> [WORK TASK] Each line of the material must be repeated precisely, with the pictures left out.

> [LISTED ENTRIES]

::::::::::

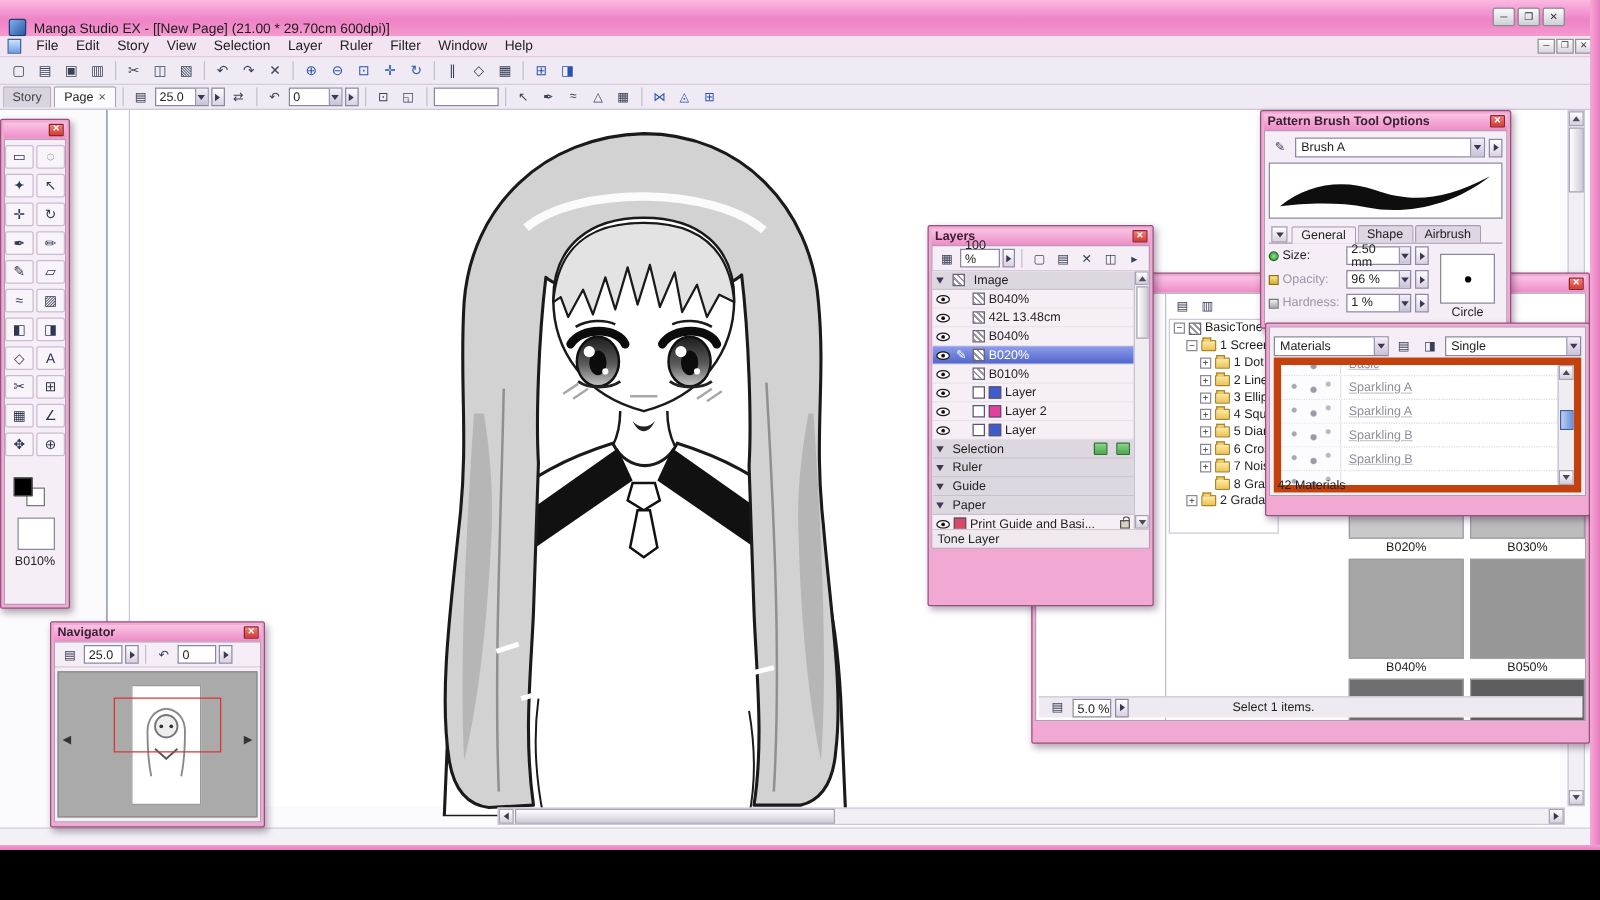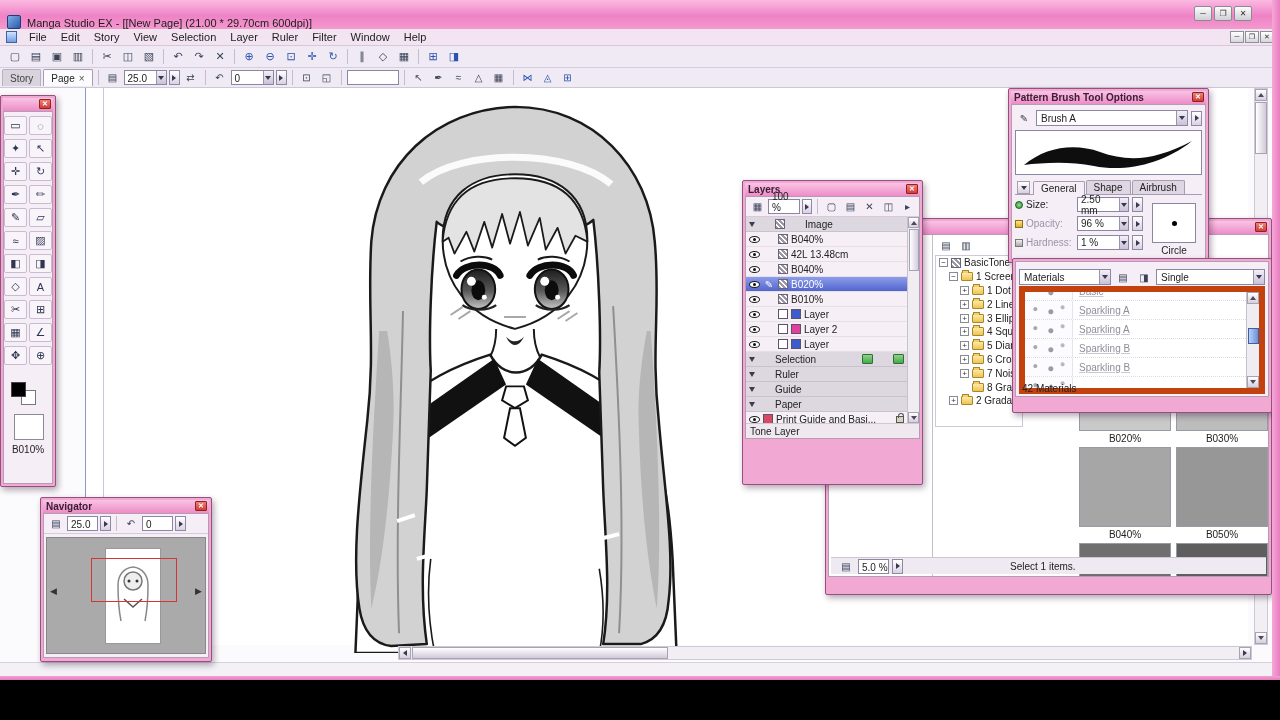--- a/index.html
+++ b/index.html
@@ -105,21 +105,21 @@
 
   
   .layers { left:742px; top:180px; width:181px; height:305px; }
   .layers .p-body { height:243px; display:flex; flex-direction:column; }
   .l-toolbar { height:20px; display:flex; align-items:center; gap:2px; padding:0 3px; border-bottom:1px solid #d8cada; flex:none; }
   .l-list { position:relative; flex:1; background:#f3edf3; overflow:hidden; }
   .l-rows { margin-right:12px; }
   .lrow { height:15px; display:flex; align-items:center; gap:3px; padding:0 3px; border-bottom:1px solid #e6dfe8; font-size:10px; background:#f6f0f6; }
   .lrow .lbl { flex:1; overflow:hidden; white-space:nowrap; text-overflow:ellipsis; }
   .lrow.sel { background:linear-gradient(180deg,#8d9ceb,#5266cc); color:#fff; }
-  .lgroup { height:15px; display:flex; align-items:center; gap:20px; padding:0 3px; font-size:10px; background:#ddd7e0; border-bottom:1px solid #c9c2ce; }
+  .lgroup { height:15px; display:flex; align-items:center; gap:7px; padding:0 3px; font-size:10px; background:#ddd7e0; border-bottom:1px solid #c9c2ce; }
   .tri-d { width:0;height:0;border-left:3.5px solid transparent;border-right:3.5px solid transparent;border-top:5px solid #3f3a50; }
   .eye { width:11px; height:7px; border:1px solid #1a1a1a; border-radius:50%; position:relative; flex:none; background:#fff; }
   .eye::after { content:""; position:absolute; left:3px; top:1px; width:3px; height:3px; background:#111; border-radius:50%; }
   .cell { width:12px; display:flex; justify-content:center; flex:none; }
   .tone-chip { width:10px; height:10px; border:1px solid #6a6474; flex:none;
     background:repeating-linear-gradient(45deg,#9a96a4 0 1.5px,#fff 1.5px 3.5px); }
   .chip { width:10px; height:10px; border:1px solid #5a5468; flex:none; }
   .chip.white { background:#fff; } .chip.blue { background:#3f5ccc; } .chip.pink { background:#e2409e; } .chip.red { background:#d84a64; }
   .mini-green { width:11px; height:10px; border:1px solid #2e7030; background:linear-gradient(#8cd48c,#47a84b); border-radius:1px; }
   .lock { width:8px; height:7px; border:1px solid #555; background:#d8d2c0; position:relative; flex:none; }
@@ -140,21 +140,21 @@
   .exp { width:9px; height:9px; border:1px solid #8a8a96; background:#fff; font-size:8px; line-height:7px; text-align:center; color:#333; flex:none; }
   .folder { width:12px; height:9px; background:linear-gradient(#ffe9a2,#edc455); border:1px solid #a8862c; border-radius:1px; position:relative; flex:none; }
   .folder::before { content:""; position:absolute; left:0; top:-3px; width:5px; height:2px; background:#f5d06a; border:1px solid #a8862c; border-bottom:none; }
   .mb-swatches { position:absolute; left:250px; top:170px; width:190px; }
   .sw-grid { display:grid; grid-template-columns:92px 92px; gap:2px 5px; }
   .sw { border:1px solid #9a9aa4; }
   .sw.r1 { height:26px; } .sw.r2 { height:80px; } .sw.r3 { height:40px; }
   .sw-lab { text-align:center; font-size:10px; height:12px; }
   .mb-bottom { position:absolute; left:2px; bottom:2px; right:2px; height:17px; background:#efe9f1; border-top:1px solid #cfc6d4;
     display:flex; align-items:center; gap:3px; padding:0 6px; font-size:10px; }
-  .mb-status { margin-left:104px; }
+  .mb-status { margin-left:80px; }
 
   
   .brush { left:1008px; top:88px; width:201px; height:175px; }
   .brush .p-body { height:156px; position:relative; padding:3px; }
   .bo-row1 { display:flex; align-items:center; gap:3px; height:20px; }
   .combo { background:#fff; border:1px solid #8d86a2; height:16px; display:flex; align-items:center; font-size:10px; padding-left:4px; flex:1; }
   .combo .dd { margin-left:auto; width:11px; height:14px; border-left:1px solid #9a94b0; background:linear-gradient(#f2eff7,#c9c2d8); display:flex; align-items:center; justify-content:center; }
   .stroke-box { height:45px; background:#fff; border:1px solid #8d86a2; margin-top:2px; }
   .bo-tabs { display:flex; align-items:flex-end; gap:1px; height:17px; margin-top:3px; border-bottom:1px solid #a89cb0; padding-left:2px; }
   .bo-tab { padding:1px 7px 1px; border:1px solid #a89cb0; border-bottom:none; background:#ded6e2; font-size:10px; border-radius:2px 2px 0 0; }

::::::::::

> [YOUR RESPONSE]
--- a/index.html
+++ b/index.html
@@ -105,21 +105,21 @@
 
   
   .layers { left:742px; top:180px; width:181px; height:305px; }
   .layers .p-body { height:243px; display:flex; flex-direction:column; }
   .l-toolbar { height:20px; display:flex; align-items:center; gap:2px; padding:0 3px; border-bottom:1px solid #d8cada; flex:none; }
   .l-list { position:relative; flex:1; background:#f3edf3; overflow:hidden; }
   .l-rows { margin-right:12px; }
   .lrow { height:15px; display:flex; align-items:center; gap:3px; padding:0 3px; border-bottom:1px solid #e6dfe8; font-size:10px; background:#f6f0f6; }
   .lrow .lbl { flex:1; overflow:hidden; white-space:nowrap; text-overflow:ellipsis; }
   .lrow.sel { background:linear-gradient(180deg,#8d9ceb,#5266cc); color:#fff; }
-  .lgroup { height:15px; display:flex; align-items:center; gap:20px; padding:0 3px; font-size:10px; background:#ddd7e0; border-bottom:1px solid #c9c2ce; }
+  .lgroup { height:15px; display:flex; align-items:center; gap:7px; padding:0 3px; font-size:10px; background:#ddd7e0; border-bottom:1px solid #c9c2ce; }
   .tri-d { width:0;height:0;border-left:3.5px solid transparent;border-right:3.5px solid transparent;border-top:5px solid #3f3a50; }
   .eye { width:11px; height:7px; border:1px solid #1a1a1a; border-radius:50%; position:relative; flex:none; background:#fff; }
   .eye::after { content:""; position:absolute; left:3px; top:1px; width:3px; height:3px; background:#111; border-radius:50%; }
   .cell { width:12px; display:flex; justify-content:center; flex:none; }
   .tone-chip { width:10px; height:10px; border:1px solid #6a6474; flex:none;
     background:repeating-linear-gradient(45deg,#9a96a4 0 1.5px,#fff 1.5px 3.5px); }
   .chip { width:10px; height:10px; border:1px solid #5a5468; flex:none; }
   .chip.white { background:#fff; } .chip.blue { background:#3f5ccc; } .chip.pink { background:#e2409e; } .chip.red { background:#d84a64; }
   .mini-green { width:11px; height:10px; border:1px solid #2e7030; background:linear-gradient(#8cd48c,#47a84b); border-radius:1px; }
   .lock { width:8px; height:7px; border:1px solid #555; background:#d8d2c0; position:relative; flex:none; }
@@ -140,21 +140,21 @@
   .exp { width:9px; height:9px; border:1px solid #8a8a96; background:#fff; font-size:8px; line-height:7px; text-align:center; color:#333; flex:none; }
   .folder { width:12px; height:9px; background:linear-gradient(#ffe9a2,#edc455); border:1px solid #a8862c; border-radius:1px; position:relative; flex:none; }
   .folder::before { content:""; position:absolute; left:0; top:-3px; width:5px; height:2px; background:#f5d06a; border:1px solid #a8862c; border-bottom:none; }
   .mb-swatches { position:absolute; left:250px; top:170px; width:190px; }
   .sw-grid { display:grid; grid-template-columns:92px 92px; gap:2px 5px; }
   .sw { border:1px solid #9a9aa4; }
   .sw.r1 { height:26px; } .sw.r2 { height:80px; } .sw.r3 { height:40px; }
   .sw-lab { text-align:center; font-size:10px; height:12px; }
   .mb-bottom { position:absolute; left:2px; bottom:2px; right:2px; height:17px; background:#efe9f1; border-top:1px solid #cfc6d4;
     display:flex; align-items:center; gap:3px; padding:0 6px; font-size:10px; }
-  .mb-status { margin-left:104px; }
+  .mb-status { margin-left:80px; }
 
   
   .brush { left:1008px; top:88px; width:201px; height:175px; }
   .brush .p-body { height:156px; position:relative; padding:3px; }
   .bo-row1 { display:flex; align-items:center; gap:3px; height:20px; }
   .combo { background:#fff; border:1px solid #8d86a2; height:16px; display:flex; align-items:center; font-size:10px; padding-left:4px; flex:1; }
   .combo .dd { margin-left:auto; width:11px; height:14px; border-left:1px solid #9a94b0; background:linear-gradient(#f2eff7,#c9c2d8); display:flex; align-items:center; justify-content:center; }
   .stroke-box { height:45px; background:#fff; border:1px solid #8d86a2; margin-top:2px; }
   .bo-tabs { display:flex; align-items:flex-end; gap:1px; height:17px; margin-top:3px; border-bottom:1px solid #a89cb0; padding-left:2px; }
   .bo-tab { padding:1px 7px 1px; border:1px solid #a89cb0; border-bottom:none; background:#ded6e2; font-size:10px; border-radius:2px 2px 0 0; }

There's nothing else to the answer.